Resolving requirement type "binary" and "python-module"
Hi all, we run galaxy on a cluster and real user job sumission (via DRMAA). The problem is getting the Galaxy standard tools to work with environment-module. We use environment-modules to fit the environment to the needs of a job and want to do the same for galaxy jobs. I highly expect the need to handle different versions of the same program on our galaxy instance. It is no problem to configure indivdual evironments for new tools, as we can simply set the necessary <requirement type="package" version="xyz"> entries in the tool.xml and set a 'module load xyz' in the corresponding env.sh files. The challenge is to get the galaxy standard tools to work. Several of them do not define a requirement-package tag. Instead one finds the types "binary" or "python-module". But these are not handeled by Managed Tool Dependencies (env.sh). Especially tools that require python-module=rpy, should also have a package=R, or: if python-module=Gnuplot I would also need a package='gnuplot' entry to trigger the corresponding module load command. I also found binary=gnuplot, or binary=R... these also need to be loaded on our system. The only way I can think of solving this, is by editing these tool.xmls by hand or do you guys think there is a more general solution? Are there by chance any methods to resolve binaries and python-modules? (could not find anything about it) Greetings, Phil
Phil, Galaxy uses a number of ways to resolve tool dependencies, some of which may be useful in your situation: 1. If a tool dependency entry exists in the database that matches the name, type, and version, it attempts to load tool_dependency_dir/package_name/version/repository_owner/repository_name/changeset_revision/env.sh 2. If not, it looks for tool_dependency_dir/package_name/version/env.sh or tool_dependency_dir/package_name/default/env.sh 3. Even if no env.sh is found in the above steps, it attempts to run the command defined by the tool, using executable files from $PATH, python modules from the python path, and so on. If none of the above locations contains the package or module required by the tool, it will of course not run successfully. For more details and step-by-step instructions on configuring your Galaxy installation with tool dependencies, see http://wiki.galaxyproject.org/Admin/Config/Tool%20Dependencies Also, a list of software used by Galaxy standard tools can be found at http://wiki.galaxyproject.org/Admin/Tools/Tool%20Dependencies --Dave B. On 09/09/2013 10:09 AM, Hans-philipp Brachvogel wrote:
Hi all,
we run galaxy on a cluster and real user job sumission (via DRMAA). The problem is getting the Galaxy standard tools to work with environment-module.

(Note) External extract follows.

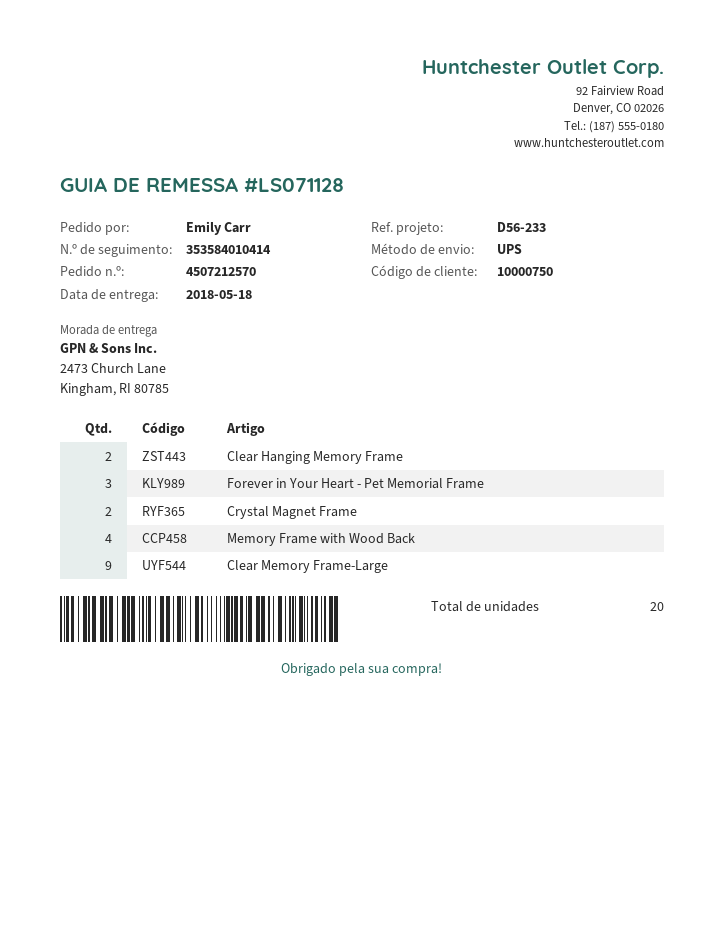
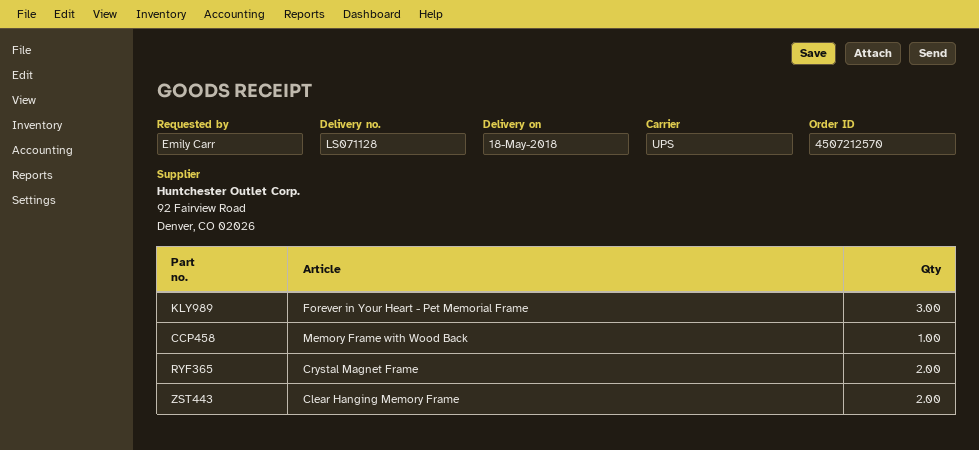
Memory Frame with Wood Back: 4 -> 1
Clear Memory Frame-Large: 9 -> none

We use environment-modules to fit the environment to the needs of a job and want to do the same for galaxy jobs. I highly expect the need to handle different versions of the same program on our galaxy instance.
It is no problem to configure indivdual evironments for new tools, as we can simply set the necessary <requirement type="package" version="xyz"> entries in the tool.xml and set a 'module load xyz' in the corresponding env.sh files.
The challenge is to get the galaxy standard tools to work. Several of them do not define a requirement-package tag. Instead one finds the types "binary" or "python-module". But these are not handeled by Managed Tool Dependencies (env.sh). Especially tools that require python-module=rpy, should also have a package=R, or: if python-module=Gnuplot I would also need a package='gnuplot' entry to trigger the corresponding module load command.
I also found binary=gnuplot, or binary=R... these also need to be loaded on our system.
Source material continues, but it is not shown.